One such ad intrigued me. It stated “Agnes Ballard – Registered Architect, member of the Florida Association of Architects.” I thought that was unusual, to have a woman in business for herself in such a male dominated field.
When back at a computer, I began an Internet search on her life. And the story that unfolded had to be documented so that someone who lived in Palm Beach County for over 60 years and contributed so much to its betterment would not be forgotten.

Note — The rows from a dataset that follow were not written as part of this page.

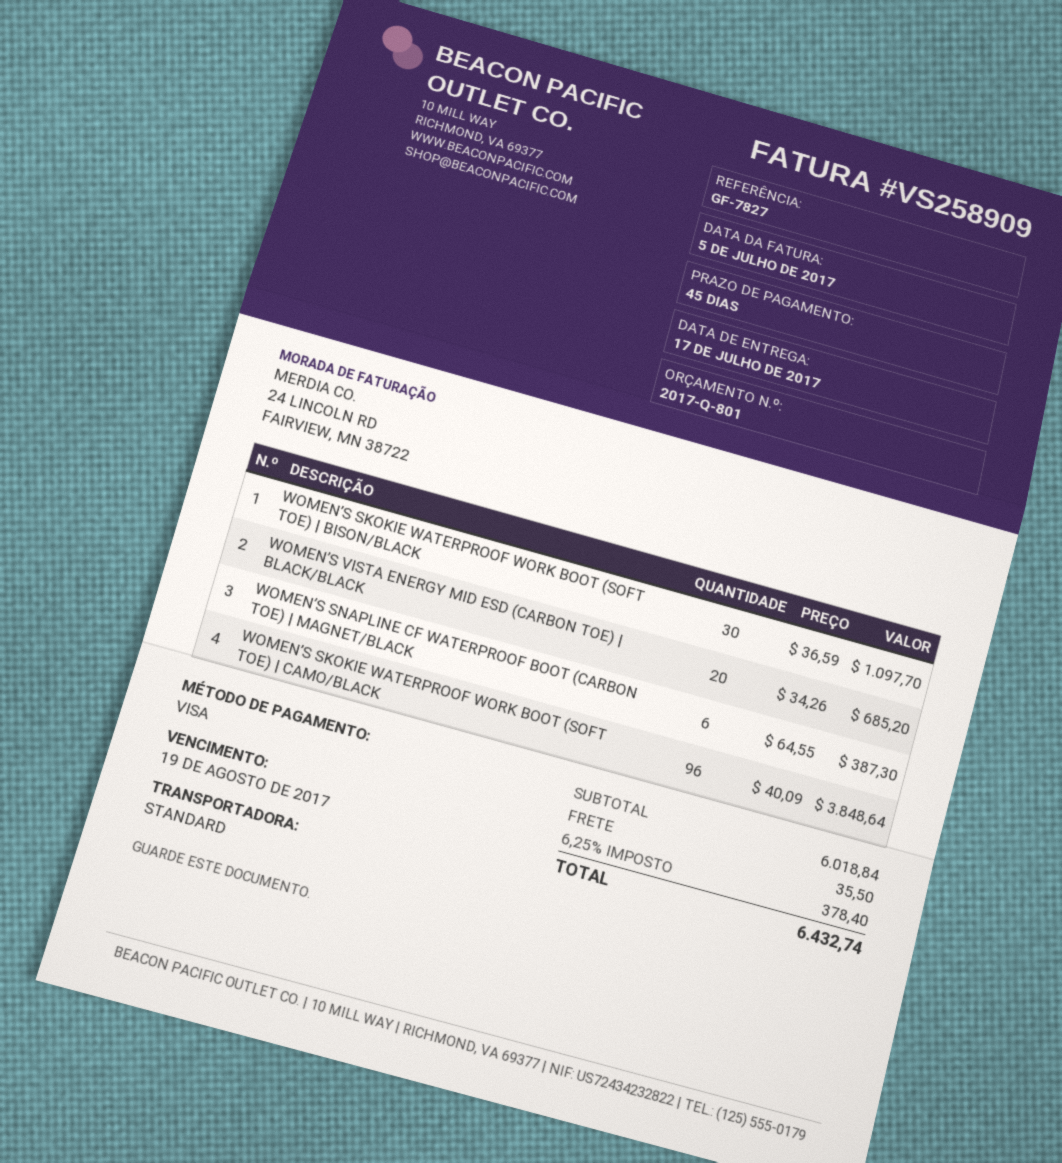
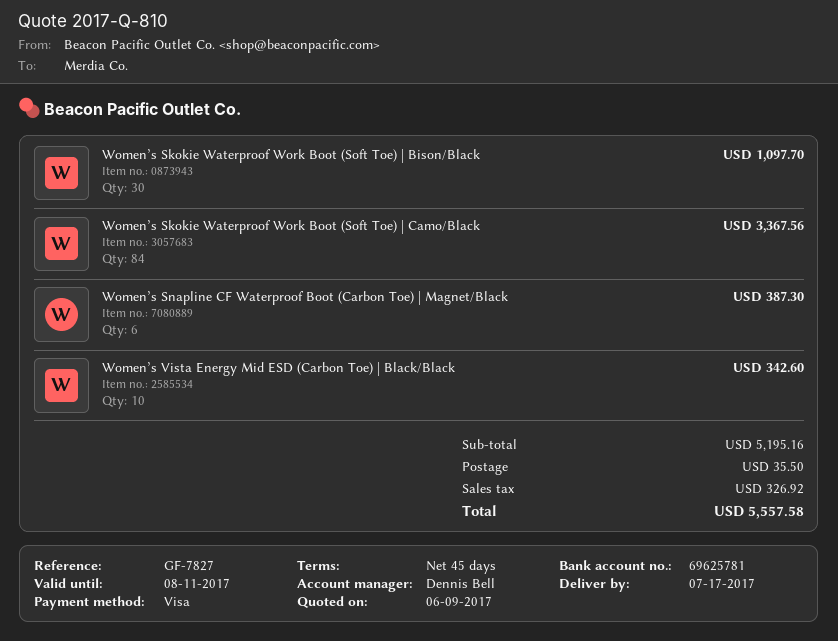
quote number: 2017-Q-801 -> 2017-Q-810
WOMEN’S VISTA ENERGY MID ESD (CARBON TOE) | BLACK/BLACK: 20 for 685.20 -> 10 for 342.60
WOMEN’S SKOKIE WATERPROOF WORK BOOT (SOFT TOE) | CAMO/BLACK: 96 for 3848.64 -> 84 for 3367.56
subtotal: 6018.84 -> 5195.16
tax: 378.40 -> 326.92
total: 6432.74 -> 5557.58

Agnes was born September 14, 1877 in Worcester, Massachusetts, the daughter of Dana and Jennie Ballard. Her father’s occupation on the 1880 Census was listed as “driving a job wagon.” But a different path other than menial labor was meant for Agnes. In 1905, she graduated from the State Normal School in Worcester (the teacher’s college) with a teaching certificate. She also attended Wellesley College and Oxford in England. Her first teaching stint was in Palmer, Michigan, but the cold weather and snow were too much for her. “I wanted to go somewhere where I never would see snow again.”, she told the Palm Beach Post in 1958.
In 1906, at the age of 29, she set out on a grand adventure that landed her in West Palm Beach, Florida, a single woman seeking her fortune. In 1906, the school board approved her appointment to teach 6th grade. Later, she was one of the first teachers at the Palm Beach High School, teaching geography, biology and chemistry. In 1908, she worked at Grace Lainhart’s private school north of downtown where she taught Latin and mathematics. Her income was tight, so she took a better paying teaching job in New York. The cold proved too much and she was back in the spring, finishing out the term teaching in St. Augustine.
But her interest in learning architecture could not be accomplished in Florida. Instead she took a job as a secretary in LaCrosse, Wisconsin to study architecture in the firm of Percy Dwight Butler, according to author Sarah Allaback in her book The First American Woman Architects. It was not uncommon for students to learn architecture by apprenticing in a firm, rather than through formal study in a university, and she did so from 1911-1914. Once she learned her craft, Ballard returned to West Palm Beach in 1914 and began practicing architecture. Her ad from a 1916 Palm Beach Post listed her office as 224 Clematis Street, and her drafting room as 312 Jefferson Road, which also served as her home. She ran several newspaper ads in both the Palm Beach Post and the Palm Beach Daily News for her architectural services. In 1915, she became the first registered woman architect in the State of Florida, according to the Report of the Secretary of the State of Florida. She was one of 82 registered architects in the state. Addison Mizner befriended Ballard and together they founded an architect’s club, with Mizner as president and Ballard as secretary. She was not too impressed with him: “He was very clever with original designs, but I still think he was lazy.”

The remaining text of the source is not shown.